American scientists led by R. Baxter for the period from 2001 to 2004 conducted a retrospective case-control study, which included 3 million patients. In 8599 patients, diarrhea caused by C.difficile was first diagnosed. More than 2 days before hospitalization in one of the 14 hospitals, this group of patients had positive tests for toxin formation and there were no positive diagnostic test results for C.difficilefor the previous year.

The case-control selection was made by the hospitals, the calendar quarter and the corresponding diagnostic group. All patients in the main group received antibiotic therapy 60 days before receiving positive diagnostic test results for C.difficile or 60 days before the corresponding date for control cases. Statistical analysis was performed for specific groups of antibacterial drugs used during a given period. All cases were divided into groups according to age, sex, number of days in hospital within 60 days before the scheduled date, cost of medical care during the year until the scheduled date and mortality during the year after the fixed date.

Of the 8,599 cases of diarrhea caused by C.difficile, after researchers' exclusion of patients who did not require hospitalization or who had other exclusion criteria, 1261 cases could be evaluated. The final analysis included 696 cases of C. difficile infection and 2,058 control cases. The age of the patients in all groups was on average 68 years; the distribution by sex was almost equivalent.

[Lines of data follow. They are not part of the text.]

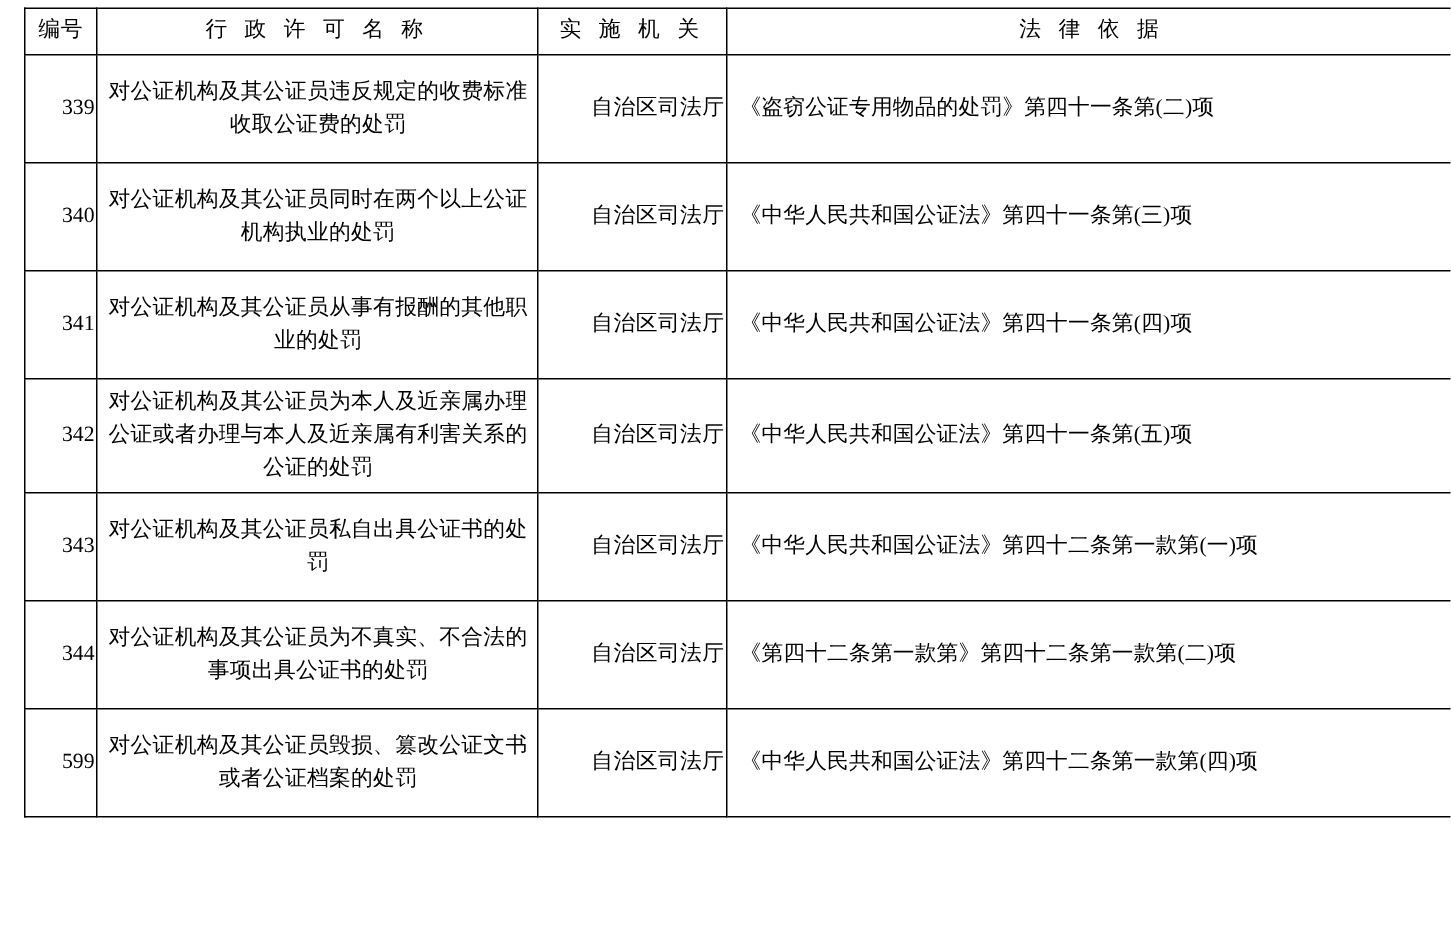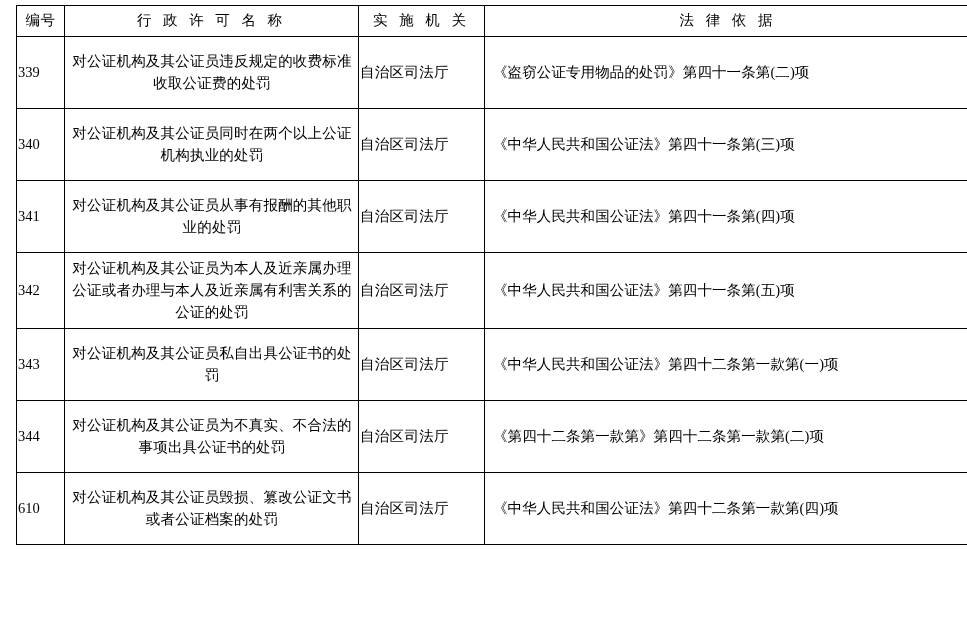--- a/index.html
+++ b/index.html
@@ -43,31 +43,31 @@
     font-weight: normal;
     text-align: center;
     letter-spacing: 0.5px;
     font-size: 15px;
     padding: 0 2px;
   }
   thead th.spaced {
     letter-spacing: 4px;
   }
   td.num {
-    text-align: left;
+    text-align: right;
     font-size: 14px;
     font-family: "Liberation Serif", "DejaVu Serif", serif;
   }
   td.name {
     padding: 5px 6px 5px 7px;
     text-align: center;
     letter-spacing: 0.2px;
   }
   td.org {
-    text-align: left;
+    text-align: right;
     letter-spacing: 0.3px;
     white-space: nowrap;
   }
   td.law {
     padding: 5px 6px 5px 8px;
     text-align: left;
     letter-spacing: 0.1px;
   }
   tbody tr { height: 72px; }
 </style>
@@ -121,20 +121,20 @@
         <td class="org">自治区司法厅</td>
         <td class="law">《中华人民共和国公证法》第四十二条第一款第(一)项</td>
       </tr>
       <tr>
         <td class="num">344</td>
         <td class="name">对公证机构及其公证员为不真实、不合法的事项出具公证书的处罚</td>
         <td class="org">自治区司法厅</td>
         <td class="law">《第四十二条第一款第》第四十二条第一款第(二)项</td>
       </tr>
       <tr>
-        <td class="num">610</td>
+        <td class="num">599</td>
         <td class="name">对公证机构及其公证员毁损、篡改公证文书或者公证档案的处罚</td>
         <td class="org">自治区司法厅</td>
         <td class="law">《中华人民共和国公证法》第四十二条第一款第(四)项</td>
       </tr>
     </tbody>
   </table>
 </div>
 
 </body></html>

The odds ratio of developing diarrhea caused by C.difficile when using imipenem was 3.31 (p = 0.02), when using ceftazidime - 2.45 (p less than 0.001), clindamycin - 2.02 (p less than 0.01), moxifloxacin - 1.67 (p = 0.03). For other antibacterial drugs, a weaker relationship has been detected.

Tetracycline, in comparison with other antibiotics, has shown opposite properties (odds ratio - 0.6). A higher probability of developing diarrhea caused by C.difficile has been found in elderly patients. The risk of developing this infection was increased by more days of hospitalization within 60 days on a fixed date and higher costs of providing medical care during the year on a fixed date.

Thus, the development of patients with diarrhea caused by Clostridium difficile is more likely if treatment has been carried out with imipenem, ceftazidime, clindamycin or moxifloxacin, and tetracycline may have an effect. protective on the development of this pathology.